At the same time, Babcock says he is not blaming all of the offensive trouble on players not picking up the slack: "I guess what I would say is: How many players in our league are like [Matthews]?"
Nylander admits going four games with just one assist to show for it can be frustrating. But he is trying to keep the big picture in sight.
"You want to score but in the end you've got to stay positive and look at the fact you're creating [scoring] chances," he said. "That's most important. I'd be frustrated if I wasn't creating chances."
One place where scoring is needed the most is the Leafs' power play. In the four games since Matthews was again lost to an upper-body injury, the power play has one goal in 10 opportunities. Just getting into the offensive zone properly would be a big step forward, according to Nylander.
"I think we can set up better," he said. "I think that's been the No. 1 problem throughout the last couple of games."
Leafs centre Nazem Kadri thinks a big problem with the set-up is too many players trying to be a little too fancy.
"Just get pucks deep, keep things moving, not getting too cute and always looking for the right play," was Kadri's assessment of what is needed on the power play. "Puck speed is important. Right now we're stickhandling too much, allowing [opponents] to get in lanes, just giving their [penalty killers] a little too much time to set up."

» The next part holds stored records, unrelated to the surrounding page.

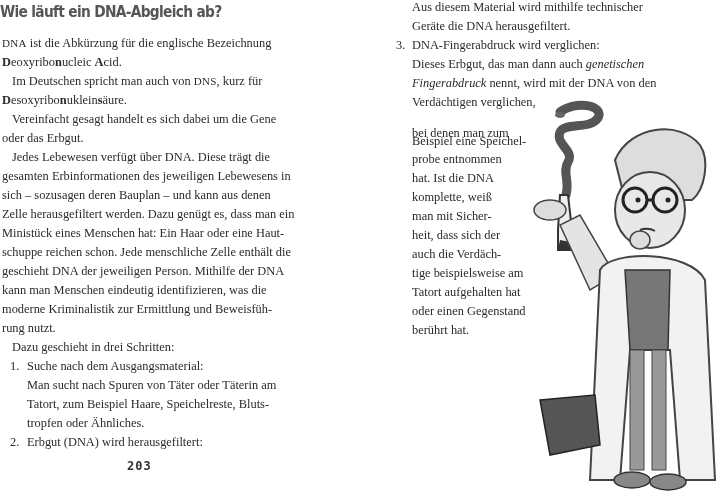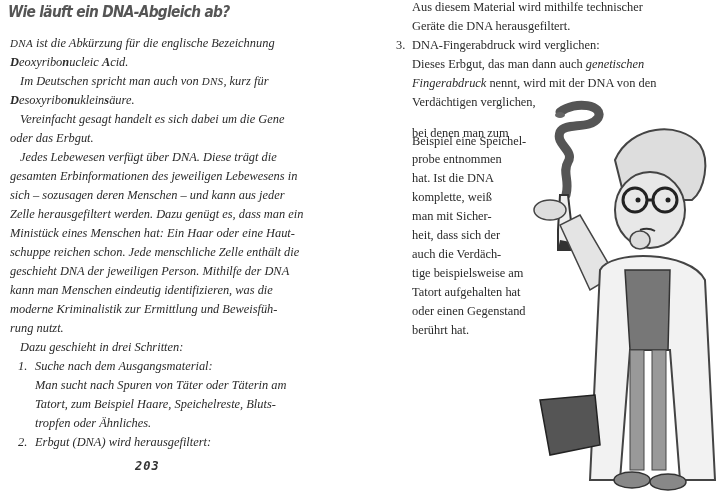--- a/index.html
+++ b/index.html
@@ -6,7 +6,7 @@
   html, body { width: 720px; height: 502px; background: #fff; overflow: hidden; }
   body { position: relative; font-family: "Liberation Serif", "DejaVu Serif", serif; color: #2a2a2a; }
   .page { position: absolute; top: 0; height: 502px; }
-  .page-left { left: 8px; width: 360px; font-style: italic; }
+  .page-left { left: 0; width: 360px; }
   .page-right { left: 360px; width: 360px; }
   .title {
     position: absolute; left: 0; top: 2px;

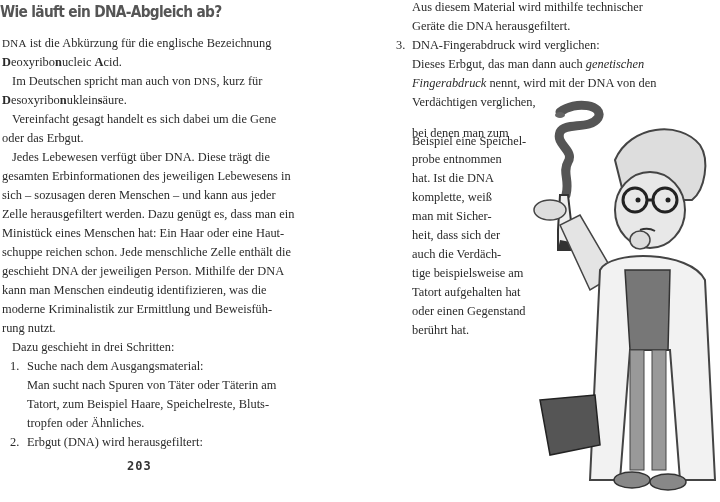--- a/index.html
+++ b/index.html
@@ -40,7 +40,7 @@
     <div class="line" style="left:2px;top:129px">oder das Erbgut.</div>
     <div class="line" style="left:12px;top:148px">Jedes Lebewesen verfügt über DNA. Diese trägt die</div>
     <div class="line" style="left:2px;top:167px">gesamten Erbinformationen des jeweiligen Lebewesens in</div>
-    <div class="line" style="left:2px;top:186px">sich – sozusagen deren Menschen – und kann aus jeder</div>
+    <div class="line" style="left:2px;top:186px">sich – sozusagen deren Bauplan – und kann aus denen</div>
     <div class="line" style="left:2px;top:205px">Zelle herausgefiltert werden. Dazu genügt es, dass man ein</div>
     <div class="line" style="left:2px;top:224px">Ministück eines Menschen hat: Ein Haar oder eine Haut-</div>
     <div class="line" style="left:2px;top:243px">schuppe reichen schon. Jede menschliche Zelle enthält die</div>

Matthews skated on his own before Sunday's practice but did not stay out with his teammates. Babcock was hoping Matthews might play in at least one of the Leafs' three games before Christmas – Tuesday at home against the Carolina Hurricanes, Wednesday against the Columbus Blue Jackets and Saturday against the New York Rangers – but declined to make any predictions.
As for Zaitsev, whose absence is a big blow to the Leafs' defensive game and penalty killing, Babcock said he will be out for at least two weeks with what is called a lower-body injury. Defenceman Martin Marincin was called up from the Toronto Marlies farm team to fill Zaitsev's roster spot, but Connor Carrick will replace him this week.